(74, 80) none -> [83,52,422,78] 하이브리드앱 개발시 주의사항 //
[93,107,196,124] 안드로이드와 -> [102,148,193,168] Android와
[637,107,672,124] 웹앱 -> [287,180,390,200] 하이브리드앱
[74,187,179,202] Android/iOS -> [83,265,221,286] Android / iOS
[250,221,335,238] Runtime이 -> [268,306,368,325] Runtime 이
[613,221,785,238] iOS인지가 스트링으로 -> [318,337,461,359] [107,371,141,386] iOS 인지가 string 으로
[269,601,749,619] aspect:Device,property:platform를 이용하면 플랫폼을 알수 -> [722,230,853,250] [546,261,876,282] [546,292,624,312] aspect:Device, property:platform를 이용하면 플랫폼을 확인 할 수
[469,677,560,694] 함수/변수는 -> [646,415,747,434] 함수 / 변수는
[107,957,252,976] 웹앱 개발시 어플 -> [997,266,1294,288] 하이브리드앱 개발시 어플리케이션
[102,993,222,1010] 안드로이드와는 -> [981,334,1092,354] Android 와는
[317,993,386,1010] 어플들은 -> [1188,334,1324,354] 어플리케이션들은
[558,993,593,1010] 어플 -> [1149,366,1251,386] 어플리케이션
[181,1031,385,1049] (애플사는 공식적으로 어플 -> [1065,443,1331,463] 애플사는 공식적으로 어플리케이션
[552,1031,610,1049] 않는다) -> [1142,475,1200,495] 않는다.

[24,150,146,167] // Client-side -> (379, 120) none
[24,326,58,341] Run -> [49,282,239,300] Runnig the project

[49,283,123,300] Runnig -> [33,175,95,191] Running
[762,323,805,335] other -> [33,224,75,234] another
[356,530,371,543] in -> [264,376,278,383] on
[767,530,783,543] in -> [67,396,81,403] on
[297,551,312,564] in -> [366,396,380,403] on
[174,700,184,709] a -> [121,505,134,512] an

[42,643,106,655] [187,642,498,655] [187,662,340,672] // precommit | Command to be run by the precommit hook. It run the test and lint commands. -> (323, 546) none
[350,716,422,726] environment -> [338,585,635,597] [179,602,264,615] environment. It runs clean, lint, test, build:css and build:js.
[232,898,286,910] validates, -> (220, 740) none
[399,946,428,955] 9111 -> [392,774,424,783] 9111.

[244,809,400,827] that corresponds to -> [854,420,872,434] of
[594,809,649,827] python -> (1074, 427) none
---+---
Task objective
The lines to return run from the one containing "[24,150,146,167] // Client-side" through the last line of the material above. Please reproduce them exactly.

Result below
[24,150,146,167] // Client-side -> (379, 120) none
[24,326,58,341] Run -> [49,282,239,300] Runnig the project

[49,283,123,300] Runnig -> [33,175,95,191] Running
[762,323,805,335] other -> [33,224,75,234] another
[356,530,371,543] in -> [264,376,278,383] on
[767,530,783,543] in -> [67,396,81,403] on
[297,551,312,564] in -> [366,396,380,403] on
[174,700,184,709] a -> [121,505,134,512] an

[42,643,106,655] [187,642,498,655] [187,662,340,672] // precommit | Command to be run by the precommit hook. It run the test and lint commands. -> (323, 546) none
[350,716,422,726] environment -> [338,585,635,597] [179,602,264,615] environment. It runs clean, lint, test, build:css and build:js.
[232,898,286,910] validates, -> (220, 740) none
[399,946,428,955] 9111 -> [392,774,424,783] 9111.

[244,809,400,827] that corresponds to -> [854,420,872,434] of
[594,809,649,827] python -> (1074, 427) none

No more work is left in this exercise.